_Problem to solve_: Copy out lines with the word "Greater" from the material that follows.

_Task material_:

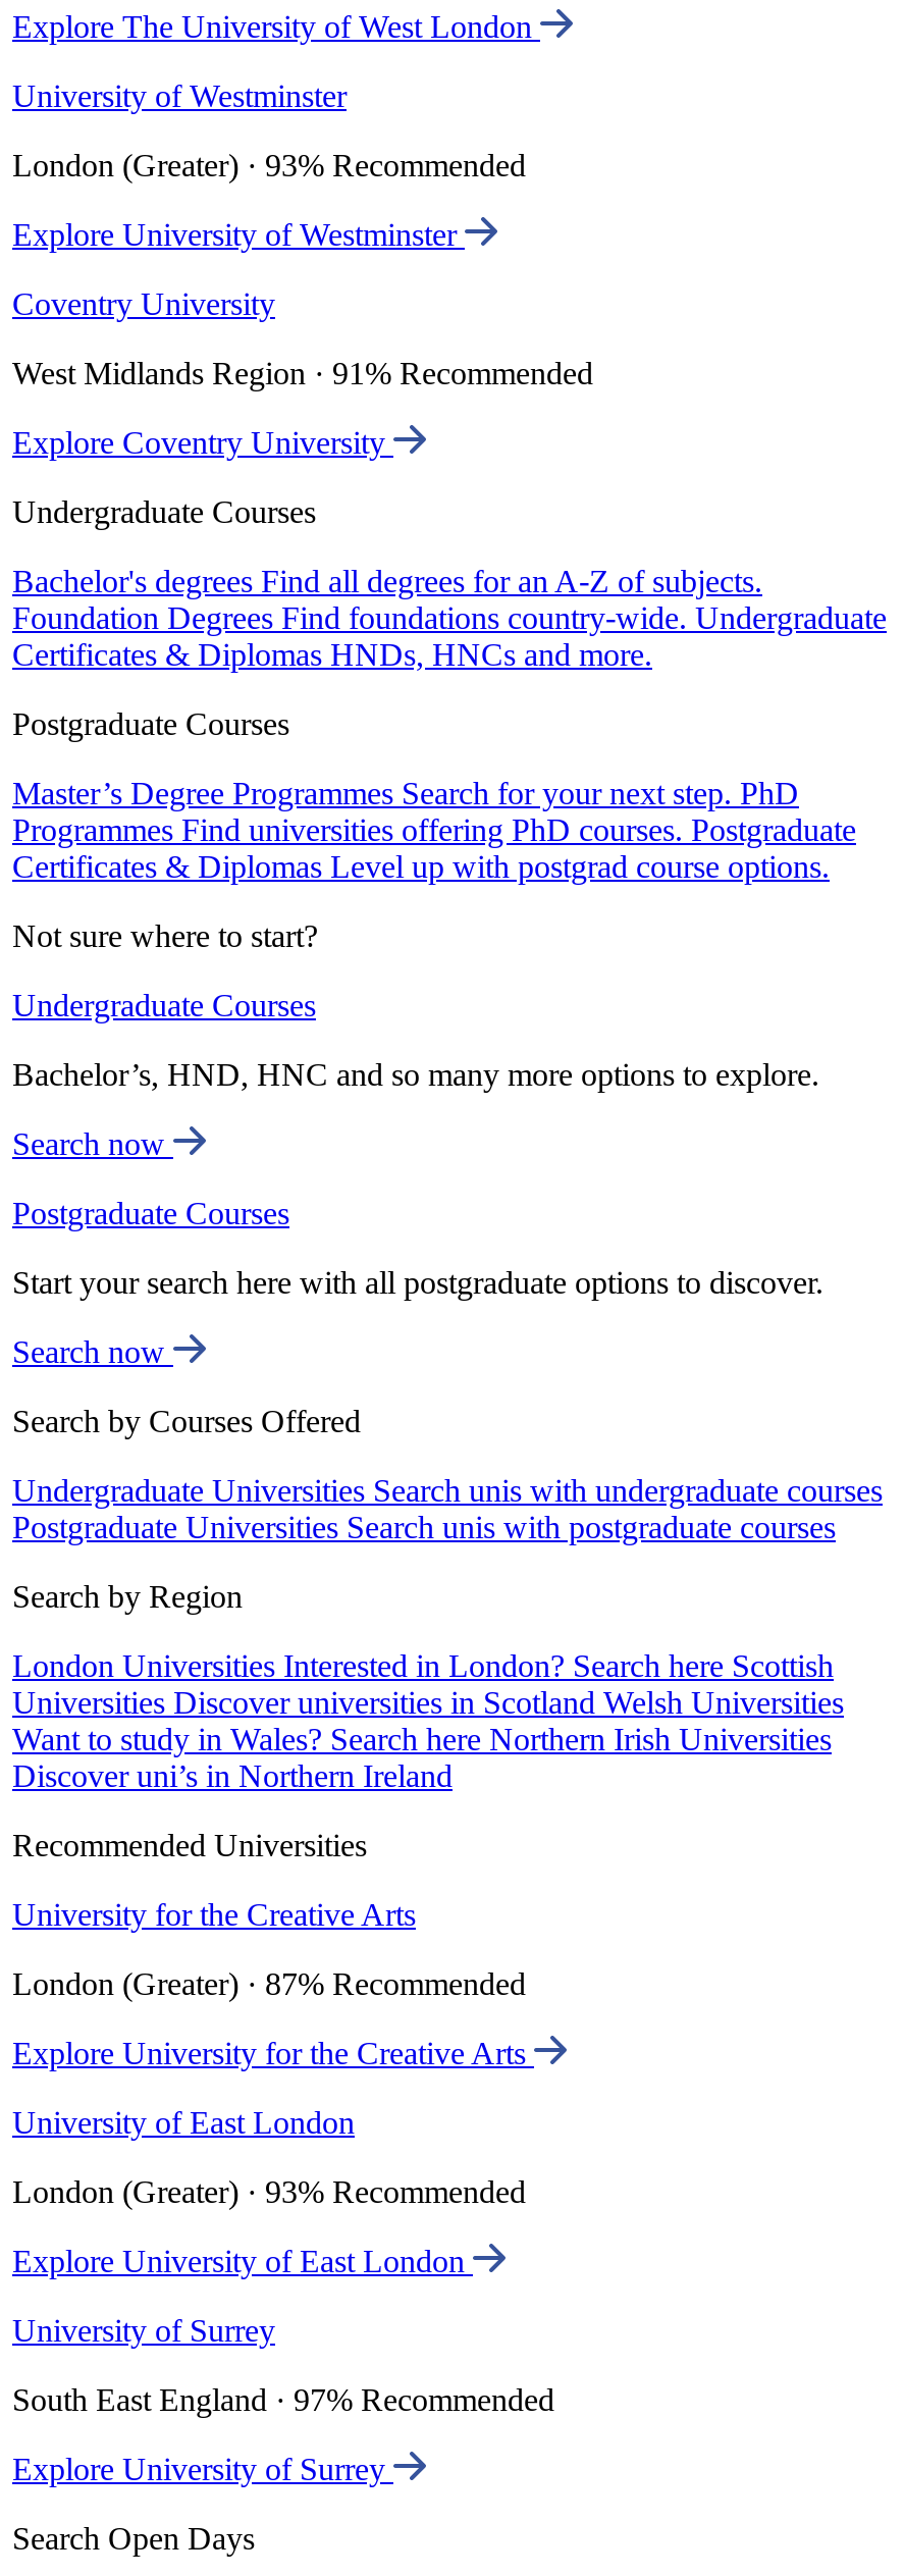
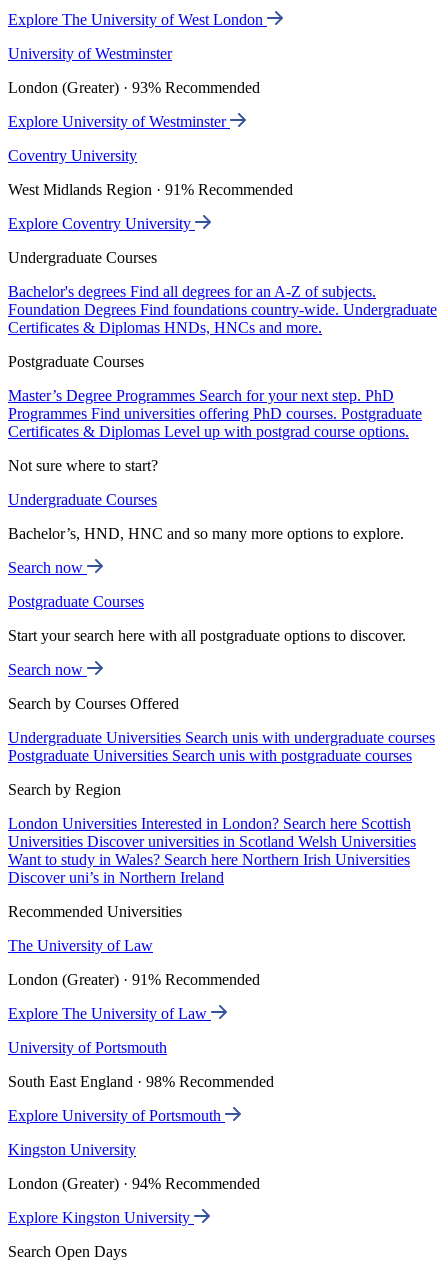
[12,1897,416,1932] University for the Creative Arts -> [8,937,153,954] The University of Law
[12,1967,526,2001] London (Greater) · 87% Recommended -> [8,971,260,988] London (Greater) · 91% Recommended
[12,2036,534,2071] Explore University for the Creative Arts -> [8,1005,211,1022] Explore The University of Law
[12,2105,355,2140] University of East London -> [8,1039,167,1056] University of Portsmouth
[12,2175,526,2209] London (Greater) · 93% Recommended -> [8,1073,274,1090] South East England · 98% Recommended
[12,2244,473,2279] Explore University of East London -> [8,1107,225,1124] Explore University of Portsmouth
[12,2313,275,2348] University of Surrey -> [8,1141,136,1158] Kingston University
[12,2383,554,2417] South East England · 97% Recommended -> [8,1175,260,1192] London (Greater) · 94% Recommended
[12,2452,393,2486] Explore University of Surrey -> [8,1209,194,1226] Explore Kingston University

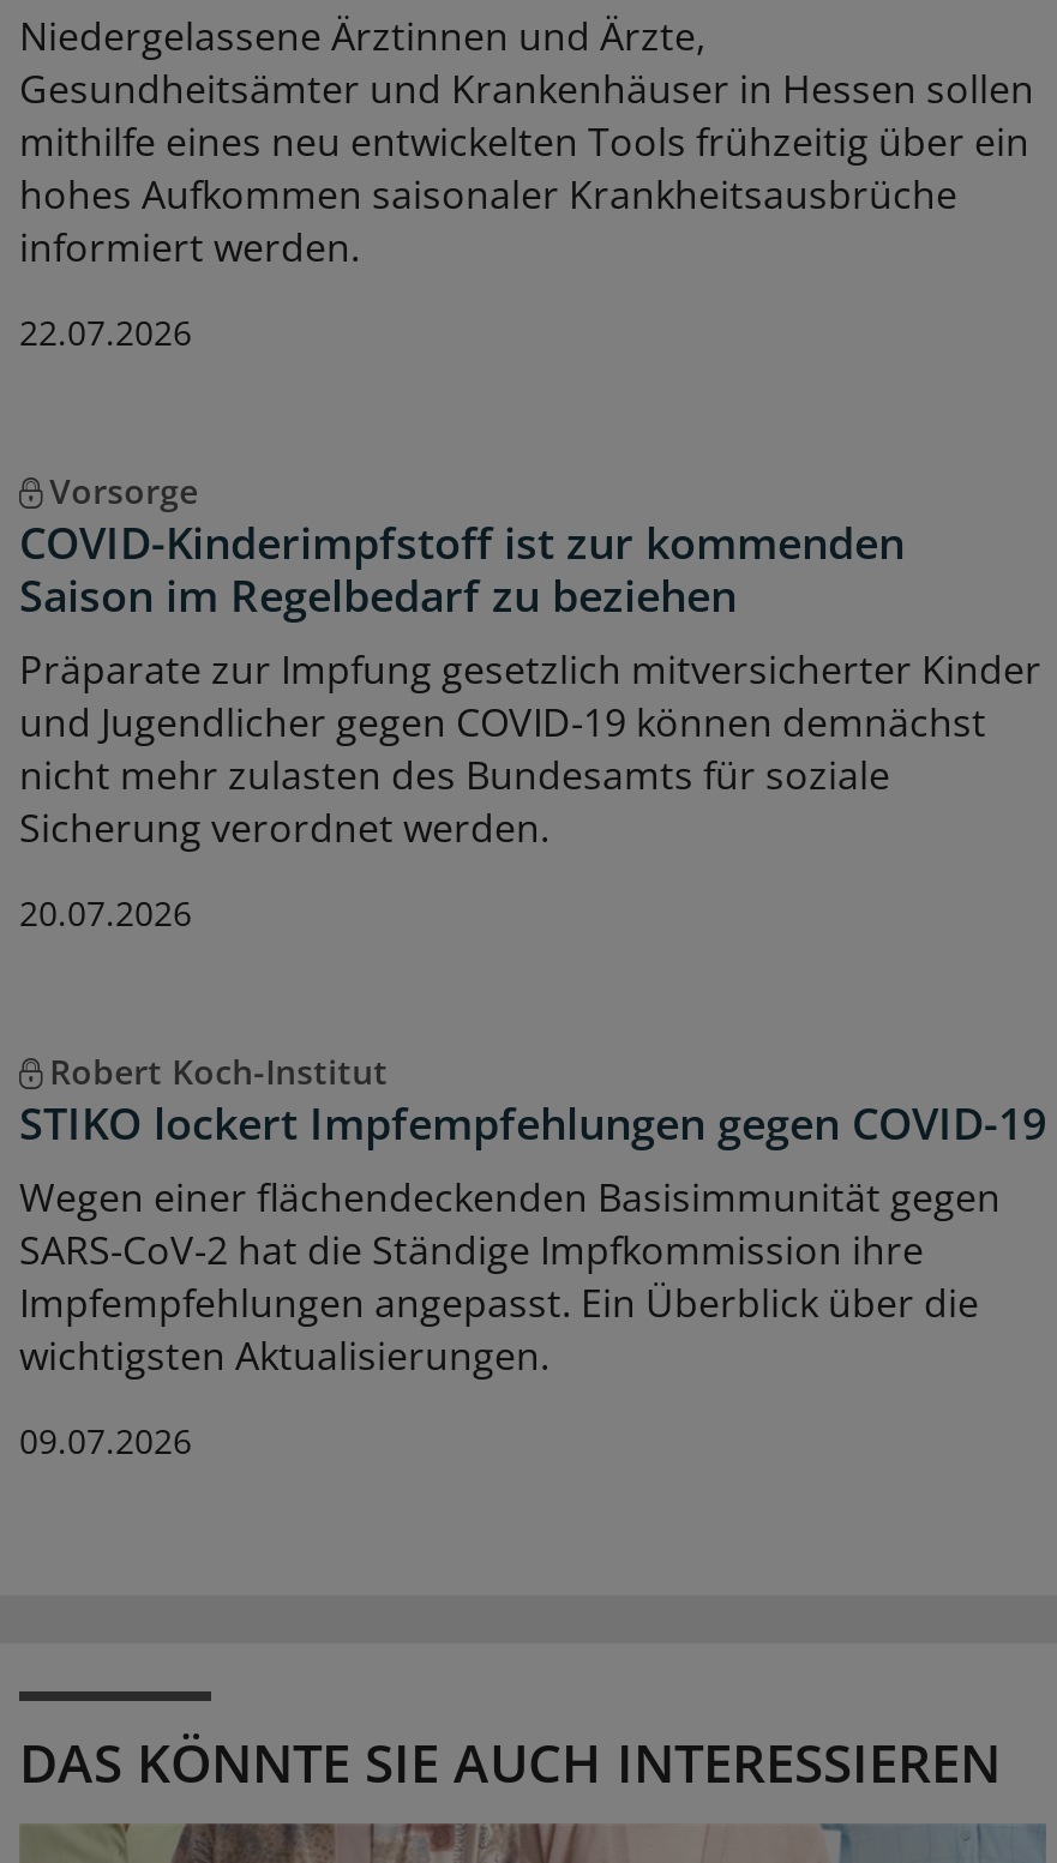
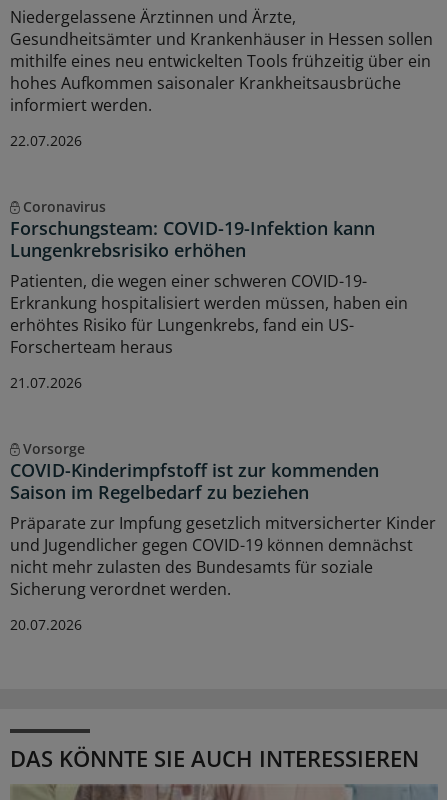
none -> [10,197,408,392] Coronavirus | Forschungsteam: COVID-19-Infektion kann | Lungenkrebsrisiko erhöhen | Patienten, die wegen einer schweren COVID-19- | Erkrankung hospitalisiert werden müssen, haben ein | erhöhtes Risiko für Lungenkrebs, fand ein US- | Forscherteam heraus | 21.07.2026
moved [19,469,1041,937] -> [10,439,436,634]: Vorsorge | COVID-Kinderimpfstoff ist zur kommenden | Saison im Regelbedarf zu beziehen | Präparate zur Impfung gesetzlich mitversicherter Kinder | und Jugendlicher gegen COVID-19 können demnächst | nicht mehr zulasten des Bundesamts für soziale | Sicherung verordnet werden. | 20.07.2026
[19,1049,1046,1464] Robert Koch-Institut | STIKO lockert Impfempfehlungen gegen COVID-19 | Wegen einer flächendeckenden Basisimmunität gegen | SARS-CoV-2 hat die Ständige Impfkommission ihre | Impfempfehlungen angepasst. Ein Überblick über die | wichtigsten Aktualisierungen. | 09.07.2026 -> none

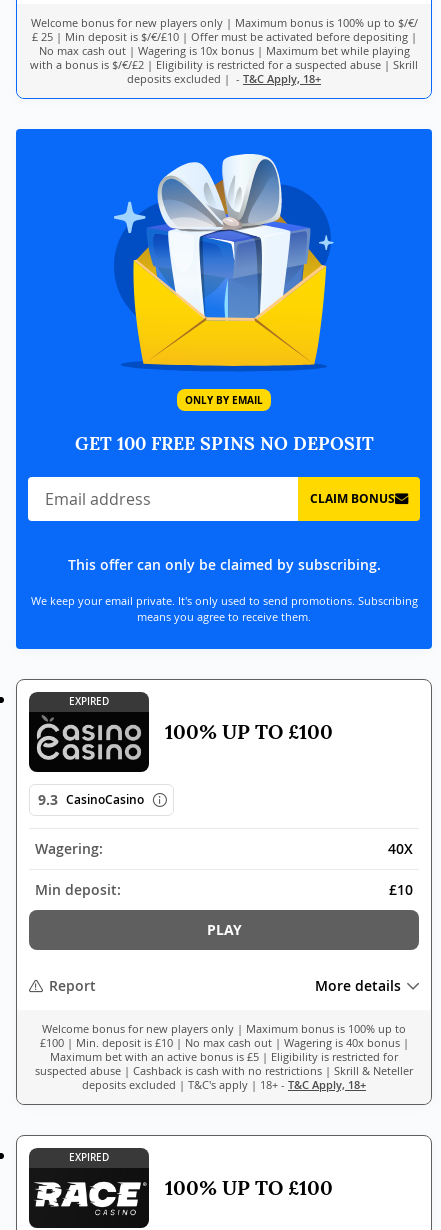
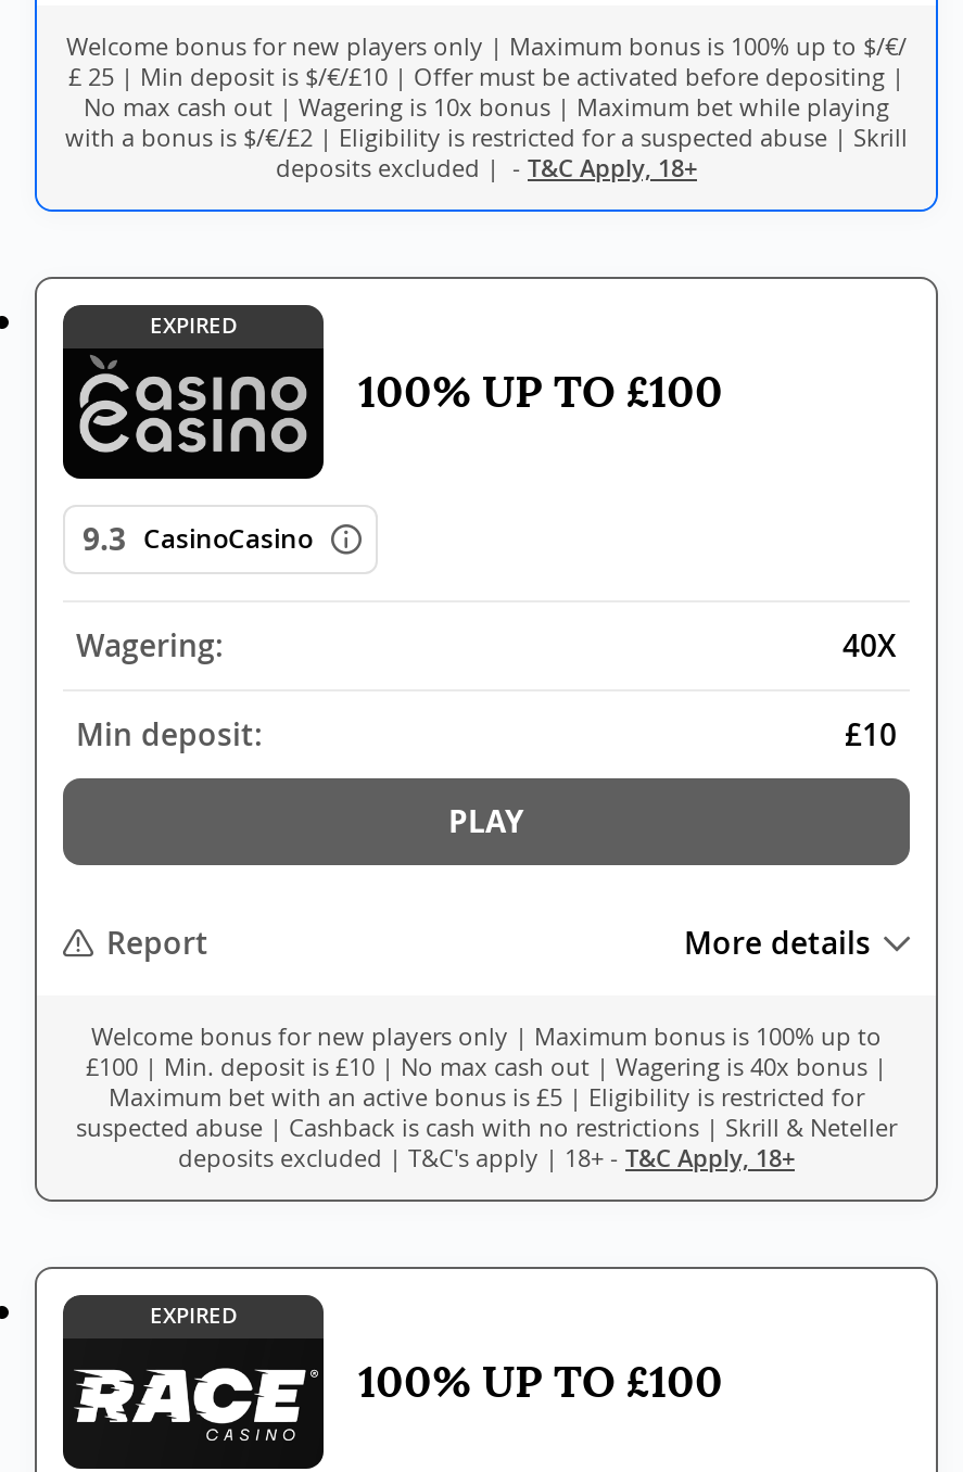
[16,128,432,586] [image] | ONLY BY EMAIL | GET 100 FREE SPINS NO DEPOSIT | CLAIM BONUS -> none
[30,555,418,624] This offer can only be claimed by subscribing. | We keep your email private. It's only used to send promotions. Subscribing | means you agree to receive them. -> none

_Answer space_:
[12,1967,526,2001] London (Greater) · 87% Recommended -> [8,971,260,988] London (Greater) · 91% Recommended
[12,2175,526,2209] London (Greater) · 93% Recommended -> [8,1073,274,1090] South East England · 98% Recommended
[12,2383,554,2417] South East England · 97% Recommended -> [8,1175,260,1192] London (Greater) · 94% Recommended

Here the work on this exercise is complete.